## Exercise
Pull every line containing "infrastrcure" from the entries.

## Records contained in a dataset
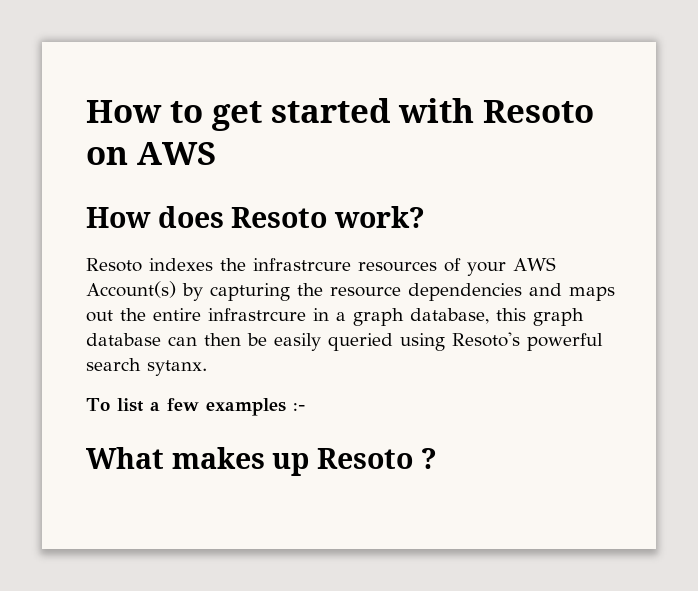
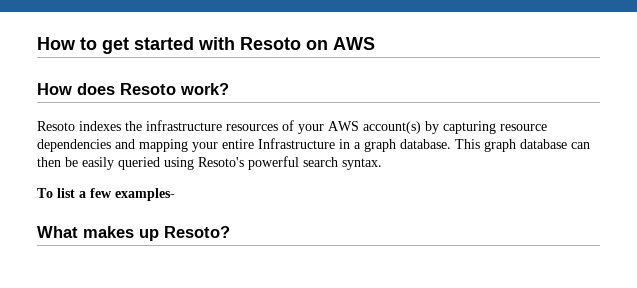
[253,258,351,271] infrastrcure -> [146,120,222,131] infrastructure
[86,281,176,298] Account(s) -> [363,121,421,134] account(s)
[297,283,323,296] the -> (496, 127) none
[569,286,615,301] [86,308,306,322] maps out the entire infrastrcure -> [139,138,335,152] mapping your entire Infrastructure
[410,308,526,324] database, this -> [400,139,480,149] database. This
[147,360,207,376] sytanx. -> [342,158,382,170] syntax.
[205,398,305,416] examples :- -> [115,188,175,201] examples-
[317,448,437,469] Resoto ? -> [164,226,230,238] Resoto?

## Written response
[253,258,351,271] infrastrcure -> [146,120,222,131] infrastructure
[569,286,615,301] [86,308,306,322] maps out the entire infrastrcure -> [139,138,335,152] mapping your entire Infrastructure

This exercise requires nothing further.